__Required work__
Images excepted, the data below must be repeated exactly.

__Supplied entries__

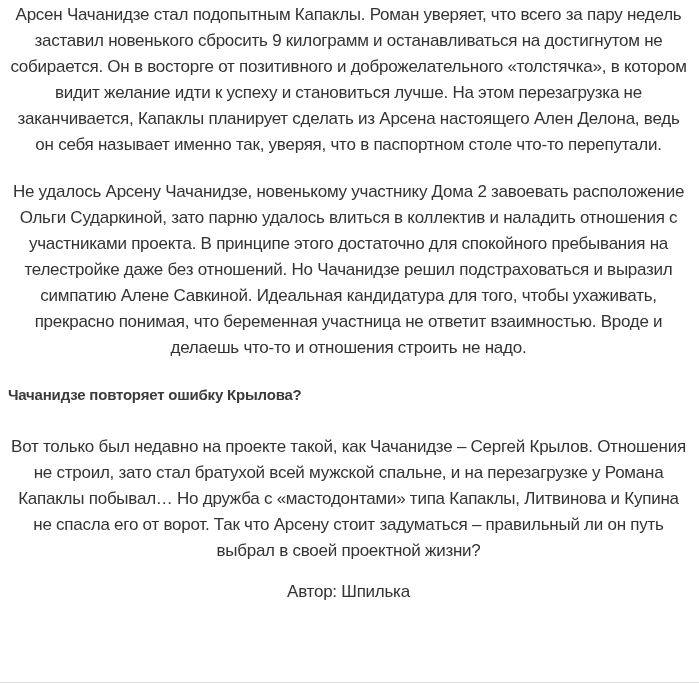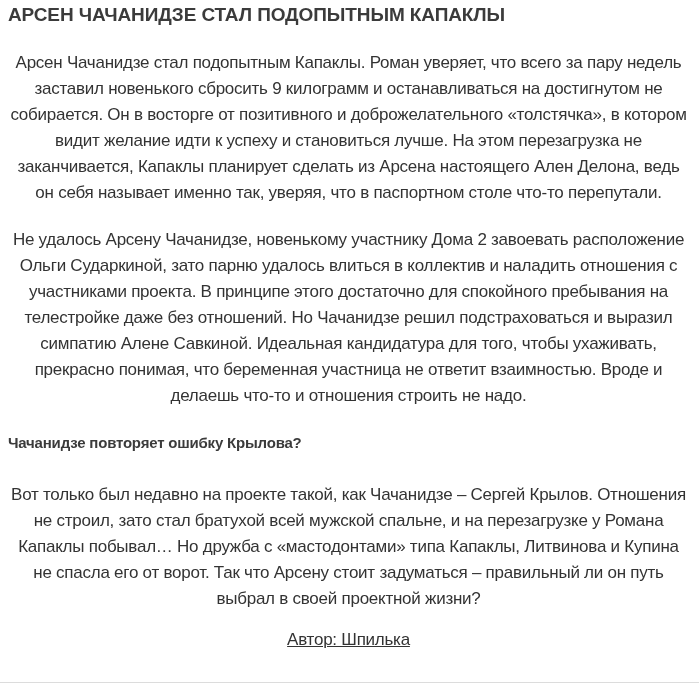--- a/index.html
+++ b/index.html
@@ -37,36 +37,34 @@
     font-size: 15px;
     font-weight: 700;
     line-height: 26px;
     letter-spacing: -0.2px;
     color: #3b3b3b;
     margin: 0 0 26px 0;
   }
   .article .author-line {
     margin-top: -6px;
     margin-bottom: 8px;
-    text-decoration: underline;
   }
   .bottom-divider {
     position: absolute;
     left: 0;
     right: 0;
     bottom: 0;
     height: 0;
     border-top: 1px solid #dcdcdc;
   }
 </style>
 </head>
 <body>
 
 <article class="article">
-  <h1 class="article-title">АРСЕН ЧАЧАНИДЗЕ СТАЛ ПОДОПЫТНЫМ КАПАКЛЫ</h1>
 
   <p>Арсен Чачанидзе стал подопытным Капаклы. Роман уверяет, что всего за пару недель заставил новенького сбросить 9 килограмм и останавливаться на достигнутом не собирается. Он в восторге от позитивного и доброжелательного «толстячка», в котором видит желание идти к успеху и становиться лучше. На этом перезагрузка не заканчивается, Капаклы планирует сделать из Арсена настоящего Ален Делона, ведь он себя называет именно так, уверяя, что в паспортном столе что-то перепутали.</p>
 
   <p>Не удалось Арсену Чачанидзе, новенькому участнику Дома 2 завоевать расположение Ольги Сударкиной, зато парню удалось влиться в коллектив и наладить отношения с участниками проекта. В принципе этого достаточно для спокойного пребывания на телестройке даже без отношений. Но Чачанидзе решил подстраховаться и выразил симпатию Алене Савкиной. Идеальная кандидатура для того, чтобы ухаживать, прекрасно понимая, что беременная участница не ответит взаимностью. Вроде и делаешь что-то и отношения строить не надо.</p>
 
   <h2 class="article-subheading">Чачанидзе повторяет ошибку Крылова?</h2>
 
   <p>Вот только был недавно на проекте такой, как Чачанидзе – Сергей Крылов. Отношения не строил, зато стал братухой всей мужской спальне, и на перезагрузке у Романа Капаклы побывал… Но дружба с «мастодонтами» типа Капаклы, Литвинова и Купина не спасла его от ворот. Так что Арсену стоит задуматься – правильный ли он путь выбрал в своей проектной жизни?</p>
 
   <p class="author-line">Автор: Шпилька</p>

__Answer space__
--- a/index.html
+++ b/index.html
@@ -37,36 +37,34 @@
     font-size: 15px;
     font-weight: 700;
     line-height: 26px;
     letter-spacing: -0.2px;
     color: #3b3b3b;
     margin: 0 0 26px 0;
   }
   .article .author-line {
     margin-top: -6px;
     margin-bottom: 8px;
-    text-decoration: underline;
   }
   .bottom-divider {
     position: absolute;
     left: 0;
     right: 0;
     bottom: 0;
     height: 0;
     border-top: 1px solid #dcdcdc;
   }
 </style>
 </head>
 <body>
 
 <article class="article">
-  <h1 class="article-title">АРСЕН ЧАЧАНИДЗЕ СТАЛ ПОДОПЫТНЫМ КАПАКЛЫ</h1>
 
   <p>Арсен Чачанидзе стал подопытным Капаклы. Роман уверяет, что всего за пару недель заставил новенького сбросить 9 килограмм и останавливаться на достигнутом не собирается. Он в восторге от позитивного и доброжелательного «толстячка», в котором видит желание идти к успеху и становиться лучше. На этом перезагрузка не заканчивается, Капаклы планирует сделать из Арсена настоящего Ален Делона, ведь он себя называет именно так, уверяя, что в паспортном столе что-то перепутали.</p>
 
   <p>Не удалось Арсену Чачанидзе, новенькому участнику Дома 2 завоевать расположение Ольги Сударкиной, зато парню удалось влиться в коллектив и наладить отношения с участниками проекта. В принципе этого достаточно для спокойного пребывания на телестройке даже без отношений. Но Чачанидзе решил подстраховаться и выразил симпатию Алене Савкиной. Идеальная кандидатура для того, чтобы ухаживать, прекрасно понимая, что беременная участница не ответит взаимностью. Вроде и делаешь что-то и отношения строить не надо.</p>
 
   <h2 class="article-subheading">Чачанидзе повторяет ошибку Крылова?</h2>
 
   <p>Вот только был недавно на проекте такой, как Чачанидзе – Сергей Крылов. Отношения не строил, зато стал братухой всей мужской спальне, и на перезагрузке у Романа Капаклы побывал… Но дружба с «мастодонтами» типа Капаклы, Литвинова и Купина не спасла его от ворот. Так что Арсену стоит задуматься – правильный ли он путь выбрал в своей проектной жизни?</p>
 
   <p class="author-line">Автор: Шпилька</p>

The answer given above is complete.